On Wed, Dec 04, 2024 at 11:33:21PM -0800, Darrick J. Wong wrote:
On Thu, Dec 05, 2024 at 01:04:21AM -0600, Bill O'Donnell wrote:
On Wed, Dec 04, 2024 at 10:58:33PM -0800, Christoph Hellwig wrote:
On Thu, Dec 05, 2024 at 12:52:25AM -0600, Bill O'Donnell wrote:
- Our vaunted^Wshitty review process didn't catch various coding bugs,
and testing didn't trip over them until I started (ab)using precommit hooks for spot checking of inode/dquot/buffer log items.
You give little time for the review process.
Seriously?!
Metadir has been out for review in some form or another since January 2019[1]. If five years and eleven months is not sufficient for you to review a patchset or even to make enough noise that I'm aware that you're even reading my code, then I don't want you ever to touch any of my patchsets ever again.
I don't really think that is true.

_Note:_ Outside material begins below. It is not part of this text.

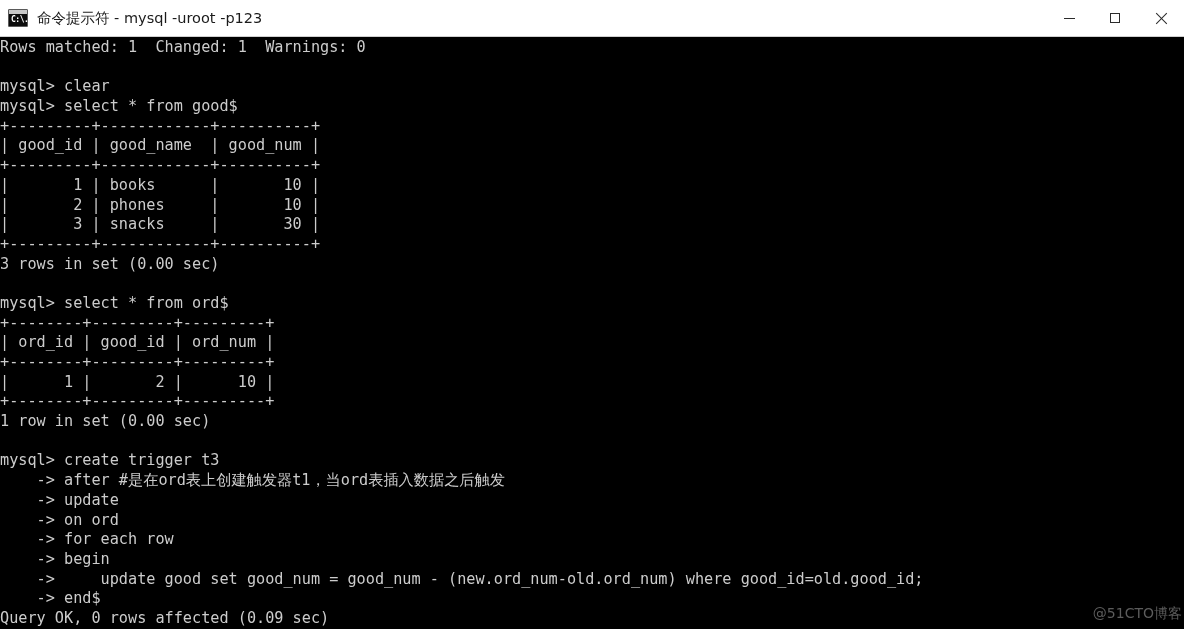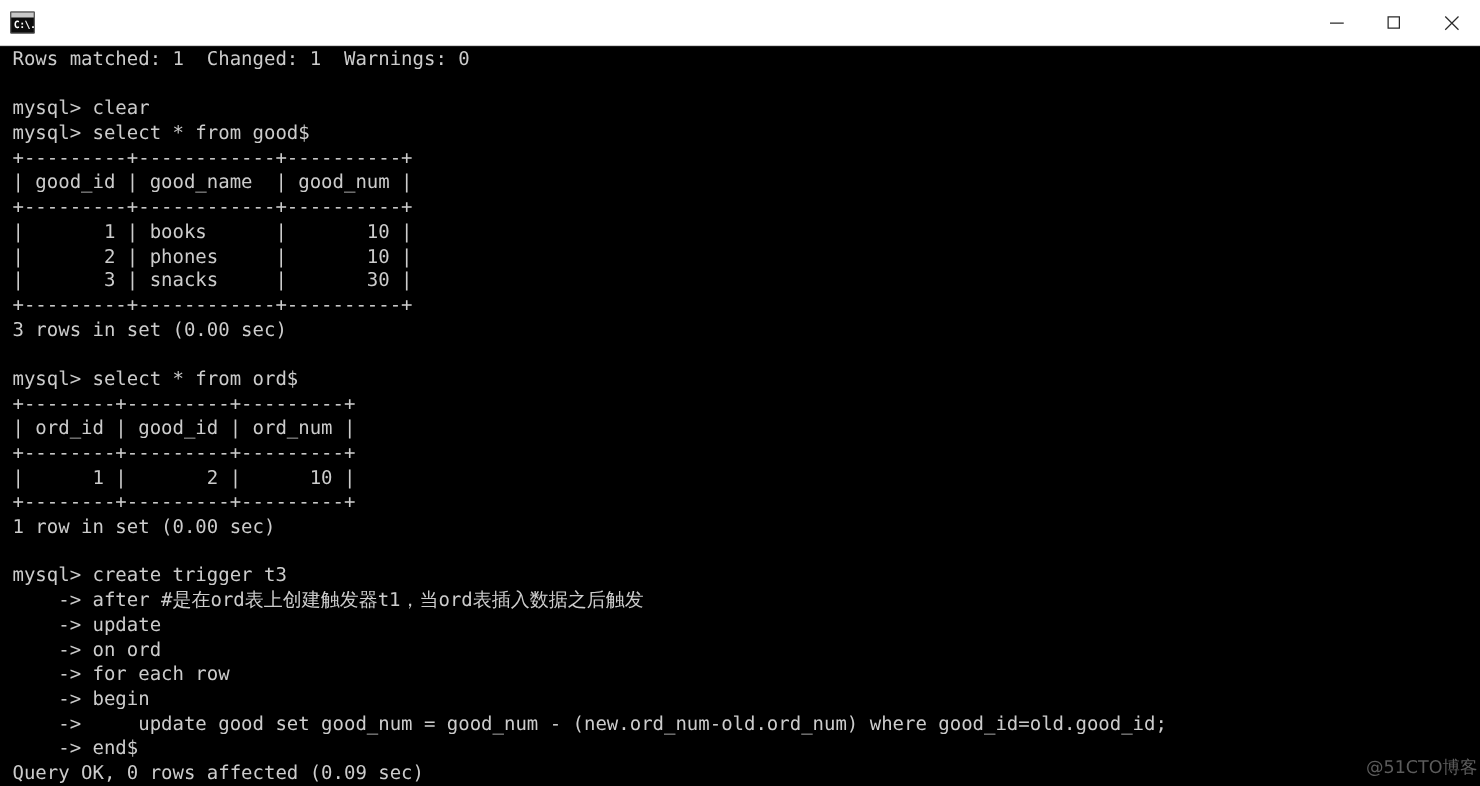"命令提示符 - mysql -uroot -p123" span.title-text { html: none -> <span>命令提示符 - mysql -uroot -p123</span> }
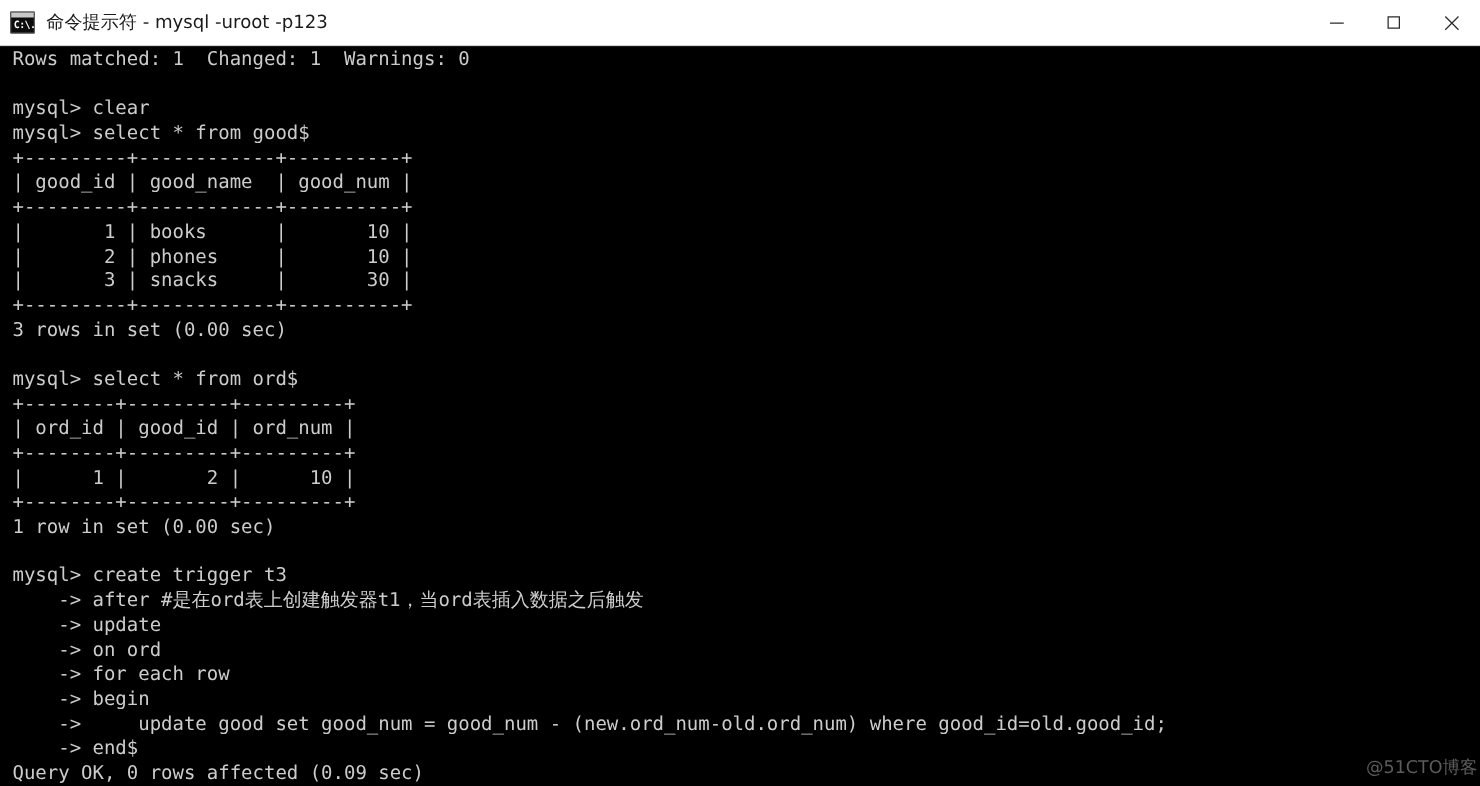"Rows matched: 1 Changed: 1" .term-lines .line { margin-left: 10px -> none }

But if you feel you need more time please clearly ask for it. I've done that in the past and most of the time the relevant people acted on it (not always).
- Most of the metadir/rtgroups fixes are for things that hch reworked
towards the end of the six years the patchset has been under development, and that introduced bugs. Did it make things easier for a second person to understand? Yes.
No.
So you speak for other people here?
No. I speak for myself. A lowly downstream developer.

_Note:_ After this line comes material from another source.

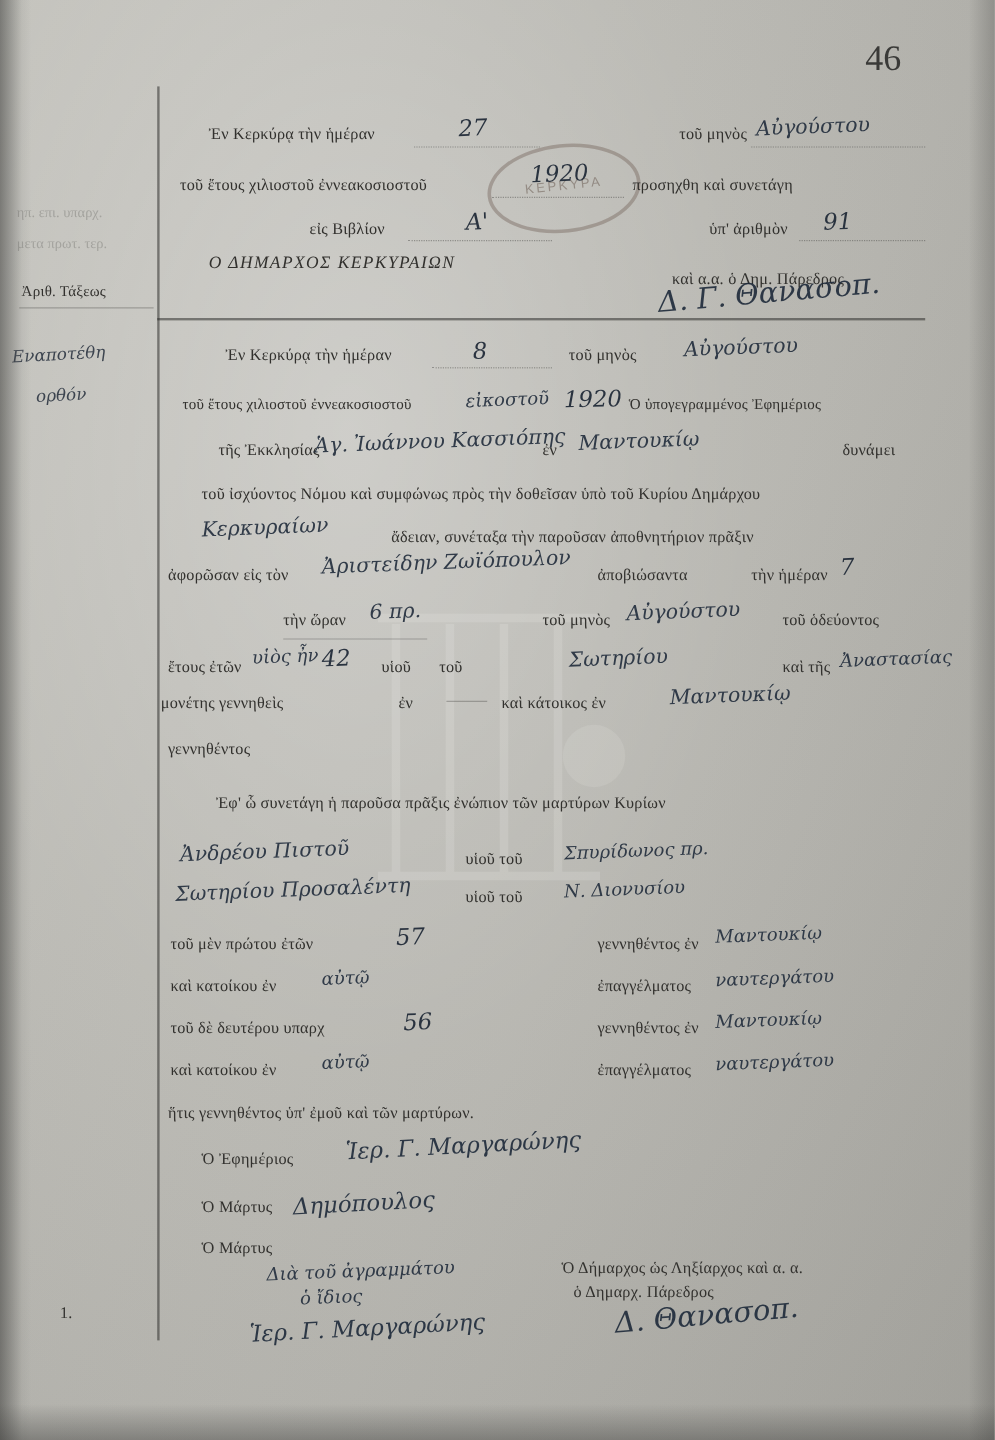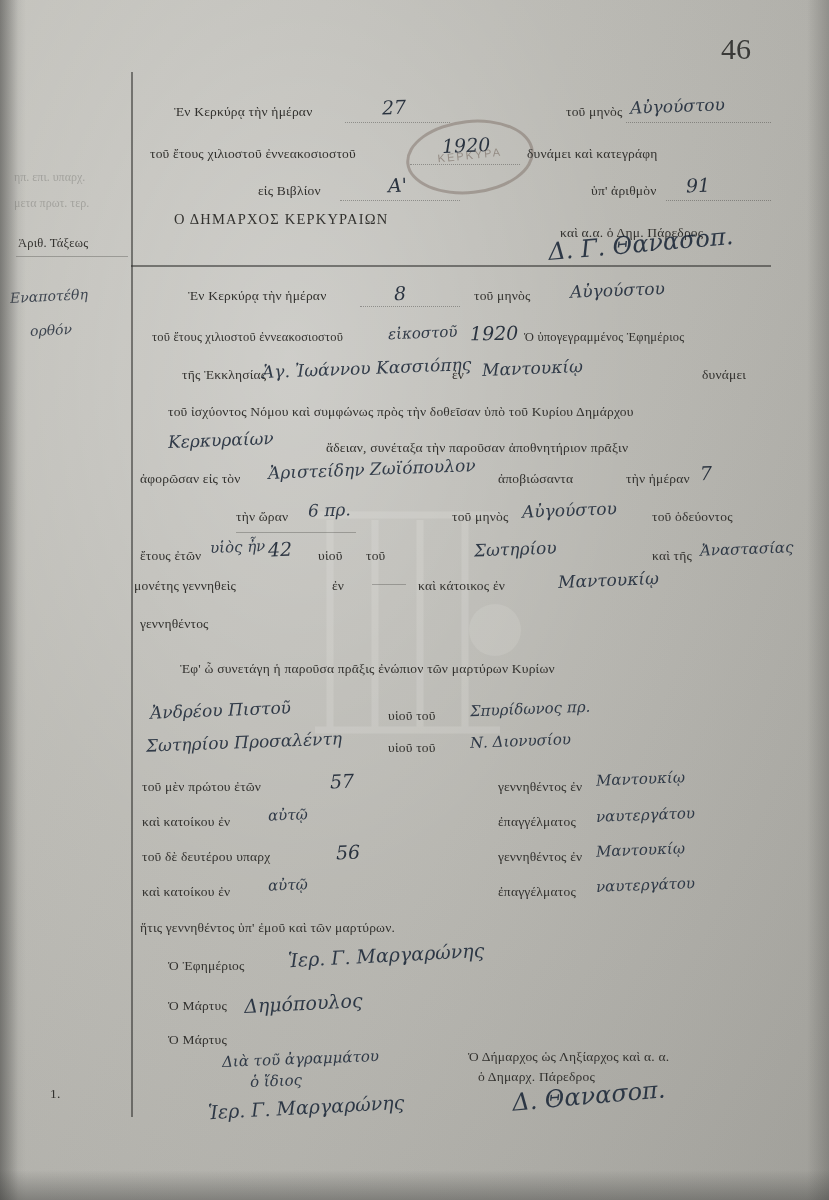"δυνάμει καὶ κατεγράφη" div.blk { text: δυνάμει καὶ κατεγράφη -> προσηχθη καὶ συνετάγη }
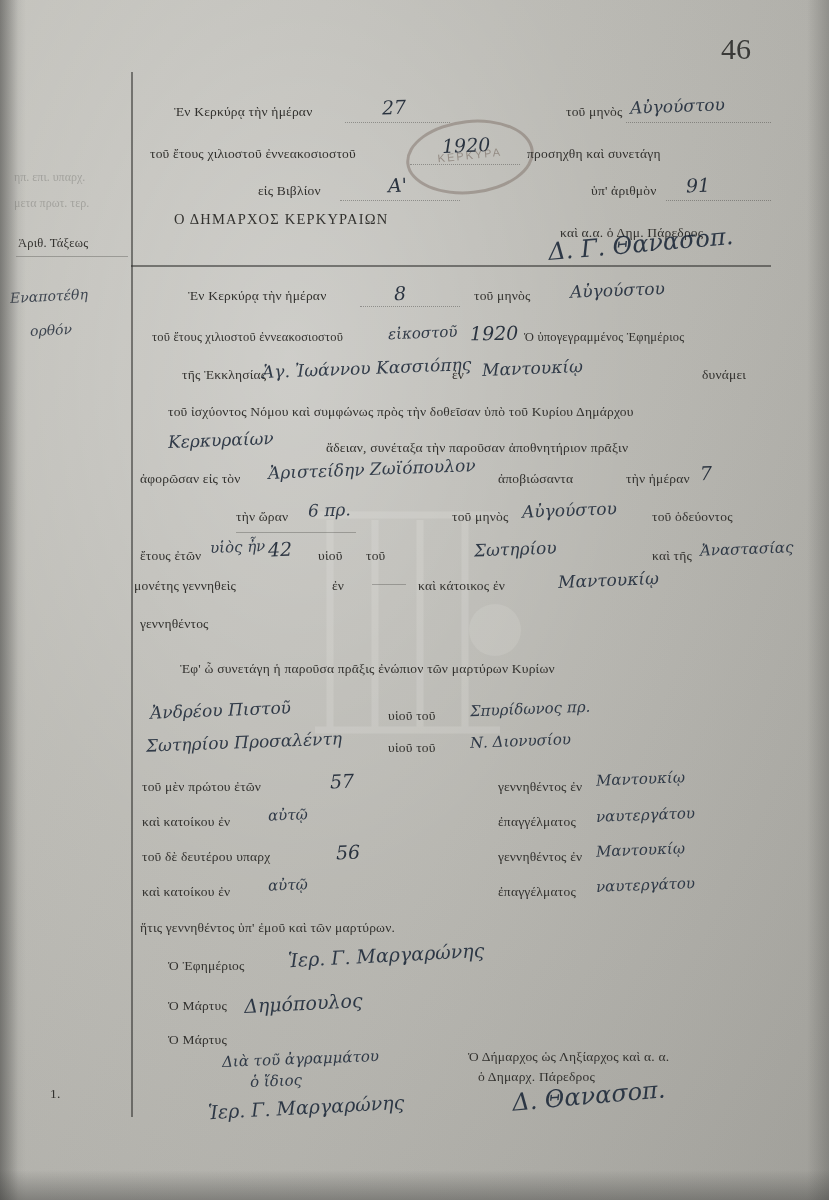"Ο ΔΗΜΑΡΧΟΣ ΚΕΡΚΥΡΑΙΩΝ" div.blk { font-style: none -> italic }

I call bullshit. You guys are fast and loose with your patches. Giving little time for review and soaking.
I'm not sure who "you" is, but please say what is going wrong and what you'd like to do better.
You and Darrick. Can I be much clearer?
becoming rather dodgy these days. Do things need to be this complicated?
Yeah, they do. We left behind the kindly old world where people didn't feed computers fuzzed datafiles and nobody got fired for a computer crashing periodically. Nowadays it seems that everything has to be bulletproofed AND fast. :(
Cop-out answer.
What Darrick wrote feels a little snarky, but he has a very valid point. A lot of recent bug fixes come from better test coverage, where better test coverage is mostly two new fuzzers hitting things, or people using existing code for different things that weren't tested much before. And Darrick is single handedly responsible for a large part of the better test coverage, both due to fuzzing and specific xfstests. As someone who's done a fair amount of new development recently I'm extremely glad about all this extra coverage.
I think you are killing xfs with your fast and loose patches.
Go work on the maintenance mode filesystems like JFS then. Shaggy would probably love it if someone took on some of that.
No idea who "Shaggy" is. Nor do I care.
Downstreamers like me are having to clean up the mess you make of things.
What are you doing downstream these days, exactly? You don't participate in the LTS process at all, and your employer boasts about ignoring that community process. If your employer chooses to perform independent forklift upgrades of the XFS codebase in its product every three months and you don't like that, take it up with them, not upstream.